Many software engineers use the terms "API testing" and "unit testing" interchangeably. I’ll cut to the point of my paragraph and say that although the terms technically have quite different meanings, and the use of the terms has changed over time, in most cases the meaning of either term will be clear from the context in which it is used. Both loosely mean testing the individual building blocks which make up your program/system under test. The term "unit testing" is an old one and "officially" (by that I mean established by various standards organizations such as the IEEE many years ago) means testing the smallest compilable component of a system under test. There are several ways to interpret this but in a C++ environment it could mean testing individual functions. Now the term "API testing" (Application Programming Interface) is also old and "officially" means testing the subroutines (typically C++ functions) contained in a code library, including those exposed by an operating system.
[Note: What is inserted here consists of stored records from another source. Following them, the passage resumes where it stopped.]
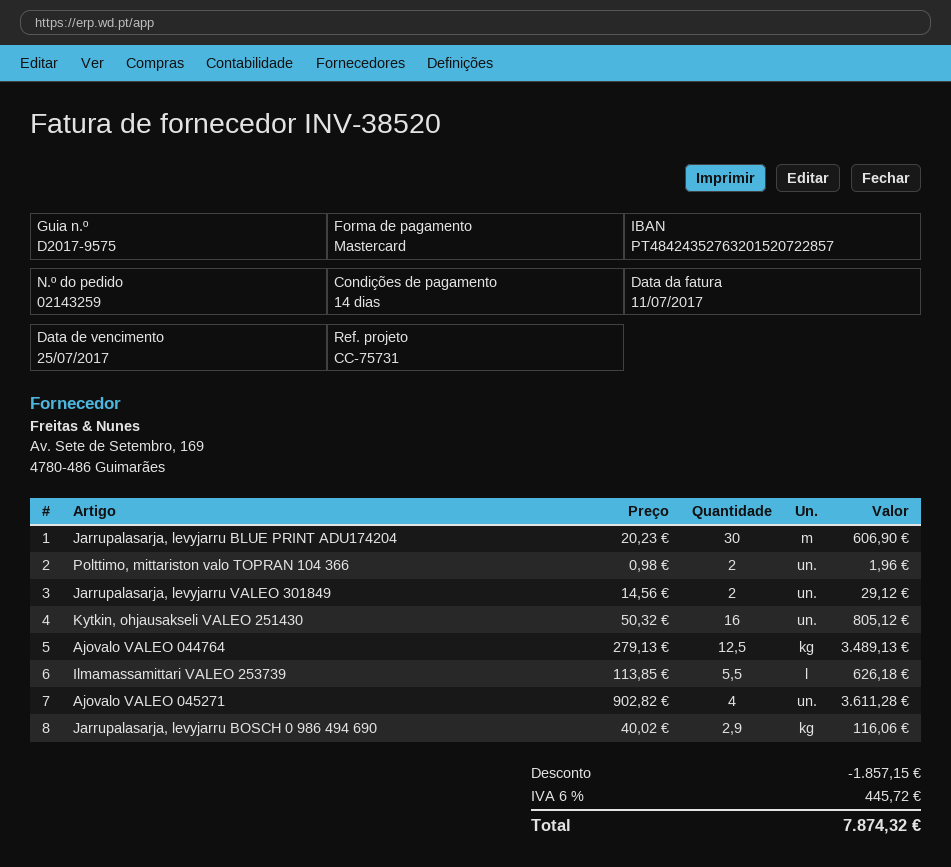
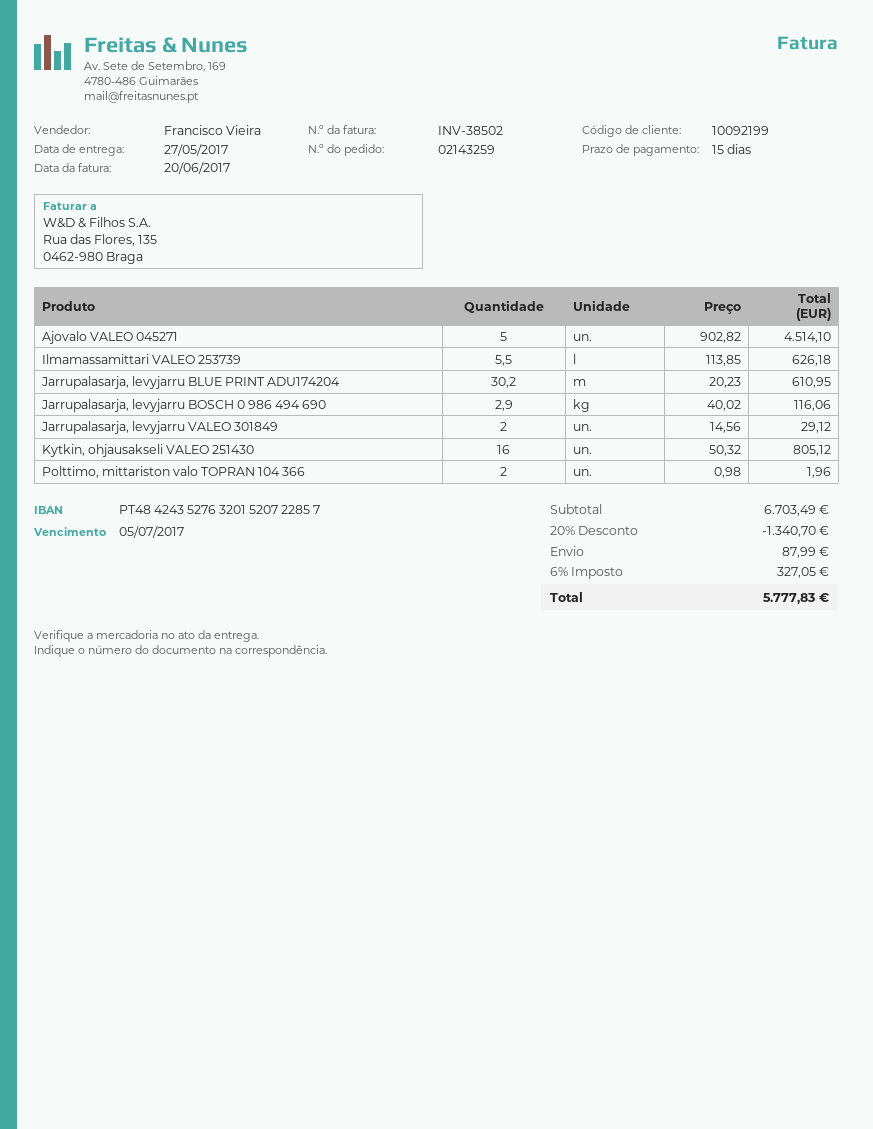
invoice number: INV-38520 -> INV-38502
invoice date: 2017-07-11 -> 2017-06-20
payment terms: 14 days -> 15 days
due date: 2017-07-25 -> 2017-07-05
Jarrupalasarja, levyjarru BLUE PRINT ADU174204: 30 x 20.23 = 606.90 -> 30.2 x 20.23 = 610.95
Ajovalo VALEO 044764: 12.5 x 279.13 = 3489.13 -> none
Ajovalo VALEO 045271: 4 x 902.82 = 3611.28 -> 5 x 902.82 = 4514.10
discount: 1857.15 -> 1340.70
shipping: none -> 87.99
tax: 6% = 445.72 -> 6% = 327.05
total: 7874.32 -> 5777.83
So both "unit testing" and "API testing" are commonly used to mean testing the individual building blocks of a program or system. However, within the past few years several software development paradigms have adopted the term "unit testing" and given it a slightly different flavor. In particular Extreme Programming, Agile Programming, and Test-Driven Development consider unit testing a key part of their methodolgies — so much so that "unit testing" is closely associated with those (and other) development methodologies.
The bottom line is that testing the individual building blocks of a program/system under development is one of the most basic forms of testing and is an absolute requirement for any significant program/system. You can read about some of the details of the similarities and differences between classical API/unit testing and unit testing in a test-driven development environment in the August 2005 issue of MSDN Magazine at http://msdn.microsoft.com/msdnmag/issues/05/08/testrun/default.aspx .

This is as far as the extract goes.